Bushwick is a neighborhood located in borough of Brooklyn, New York City and physically located on the western end of Long Island, New York. It is part of Brooklyn Community Board 4. The neighborhood is fifteen minutes from Manhattan by either of the two subway lines serving it which are surrounded by East Williamsburg to the northwest, Ridgewood, Queens to the northeast, Bedford Stuyvesant to the southwest, and the Cemetery of the Evergreens and other cemeteries to the southeast. Bushwick has a population over 100,000. More than half the population lives below the poverty line and receives public assistance.

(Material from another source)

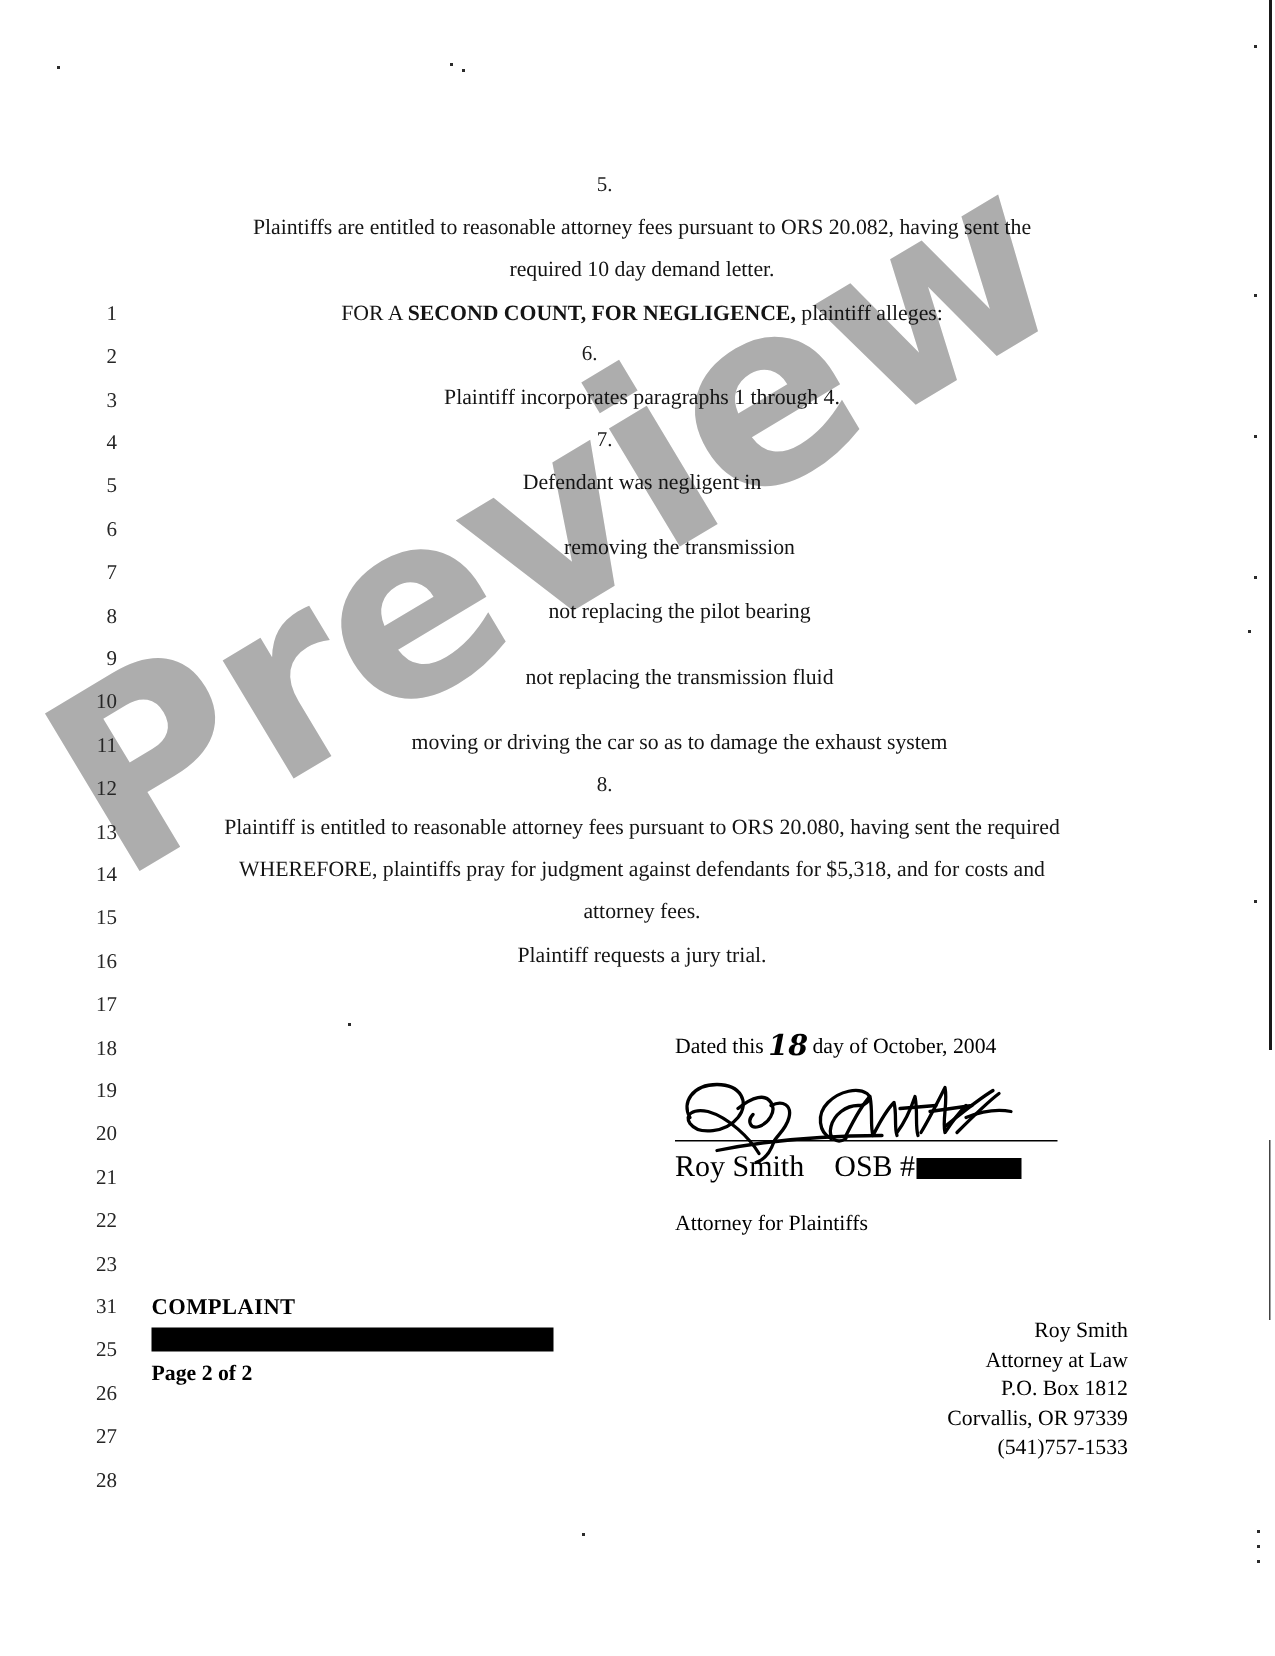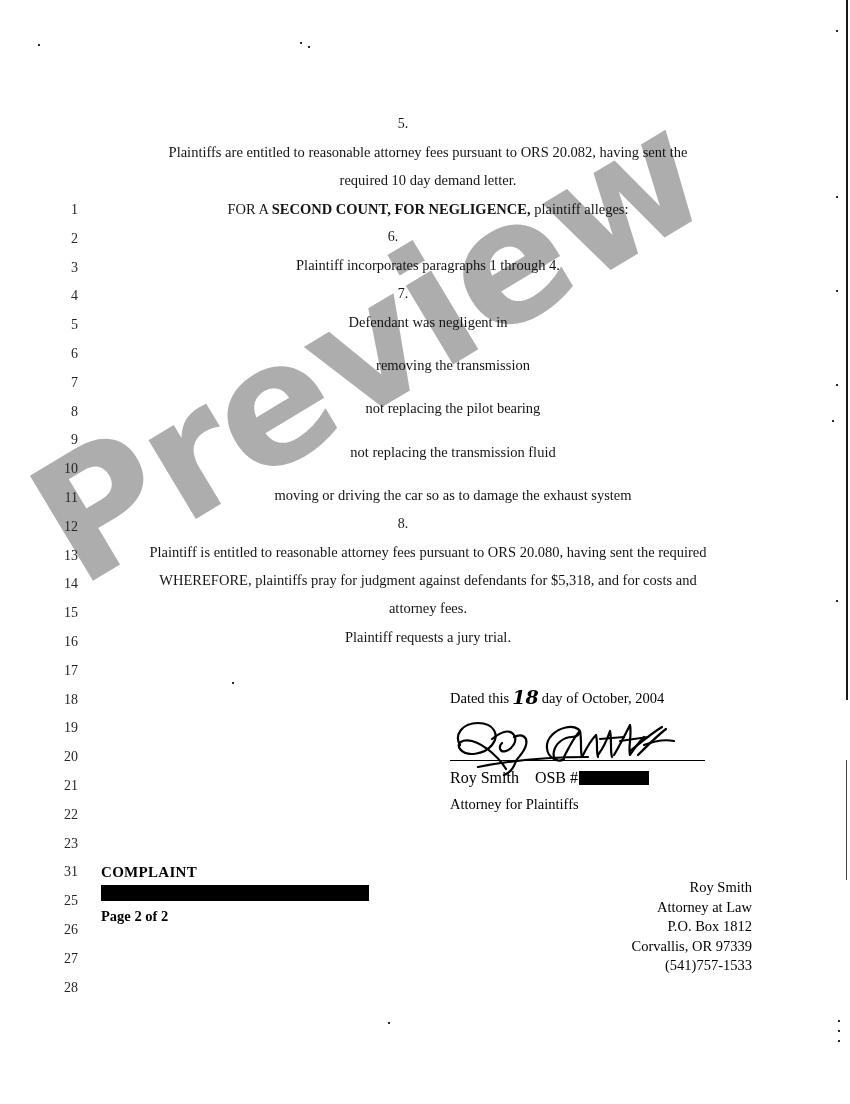"Roy Smith OSB #" .sig-name-row { font-size: 16px -> 20px }
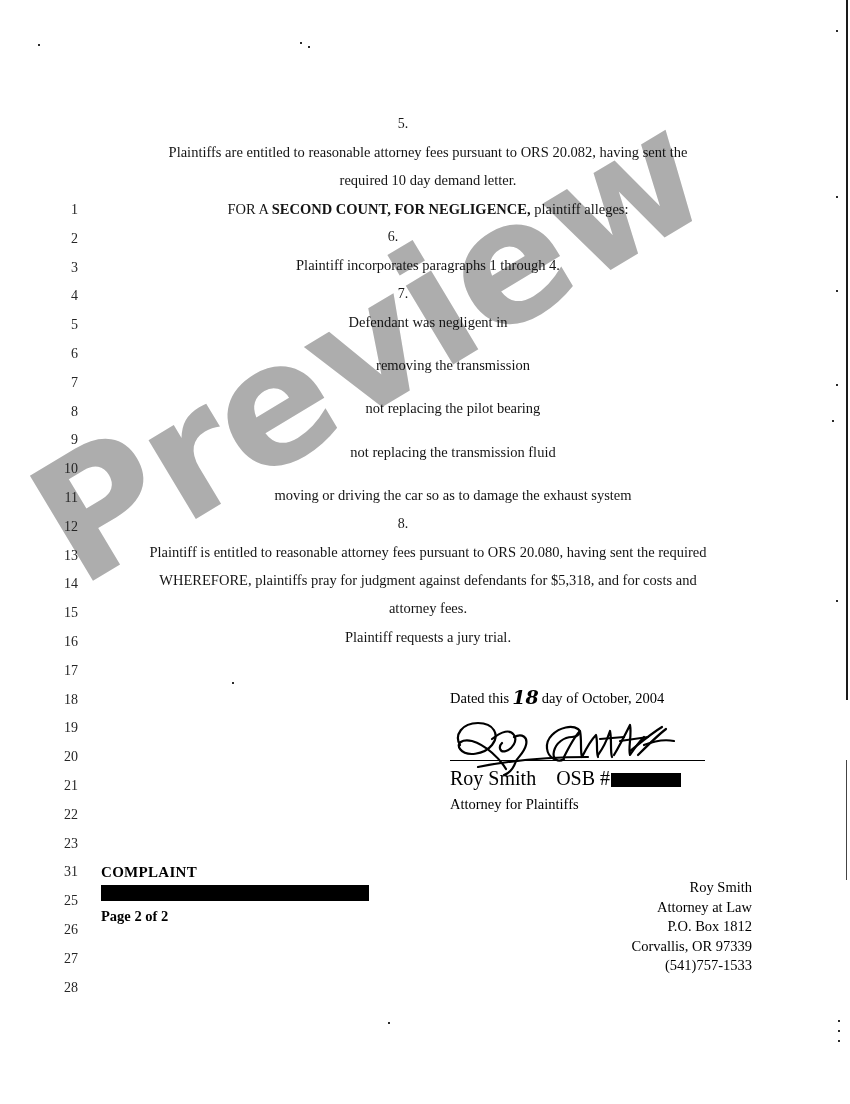"Attorney for Plaintiffs" .sig-role { margin-top: 2px -> 14px }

As of 2010 census, there were 129,239 people, 42,511 households, and 26,807 families residing in the area. The median income for a household in the village is $32,417. Elevation is 36 feet.
In 1638, the Dutch West India Company secured a deed from the local Lenape people for the Bushwick area, and Peter Stuyvesant chartered the area in 1661, naming it “Boswijck,” meaning “little town in the woods” or “Heavy Woods” in 17th Century Dutch. Its area included the modern day communities of Bushwick, Williamsburg, and Greenpoint. Bushwick was the last of the original six Dutch towns of Brooklyn to be established within New Netherland.
Bushwick was primarily an area for farming food and tobacco. As Brooklyn and New York City grew, factories that manufactured sugar, oil, and chemicals were built. The inventor Peter Cooper constructed a glue manufacturing plant, his first factory in the area. Immigrants from Western Europe joined the original Dutch settlers. Subsequent waves of immigration brought Italians and Latinos to the area who worked in the breweries and textile factories. Thus, Bushwick was dubbed the “beer capital of the Northeast.” In the 1950s the breweries started closing down or moving out and by the70s there were none left. Bushwick suffered a slow decline and was virtually destroyed in the arson and rioting during the 1977 blackout.
Notable people living in Bushwick include Eddie Murphy (actor), Tony Touch (rapper and DJ), Rick Gonzalez (actor), Julius La Rosa (singer), Rosie Perez (actress), Eric West (actor), and Jackie Gleason (actor). Bushwick has one of the highest concentrations of Puerto Ricans in all of New York City. The huge majority of households are renter occupied. The neighborhood is 2550% white and less than 25 percent black in the West Bushwick, above Gates Avenue, and, 5075% black and under 25% white in the South Bushwick, below Gates Ave. The Bushwick Avenue, formerly known as the Boulevard has several derelict buildings awaiting restoration.
Many of Bushwick’s old mansions are now in surprisingly good condition. Linden Street is particularly gracious and the town houses are reasonably well kept and have their original iron fences. St. Barbara’s Roman Catholic Church at Central Avenue and Bleecker Street is among the tallest buildings in Brooklyn. St. Barbara is more imposing inside than out with gilding, stonework, stained glass, and a magnificent pipe organ. Homes in Bushwick were designed in the Italianate, Neo Greco, Romanesque Revival, and Queen Anne styles by well known architects. It is also a center of culture with several Vaudeville era playhouses, including the Amphion Theater, the nation’s first theater with electric lighting.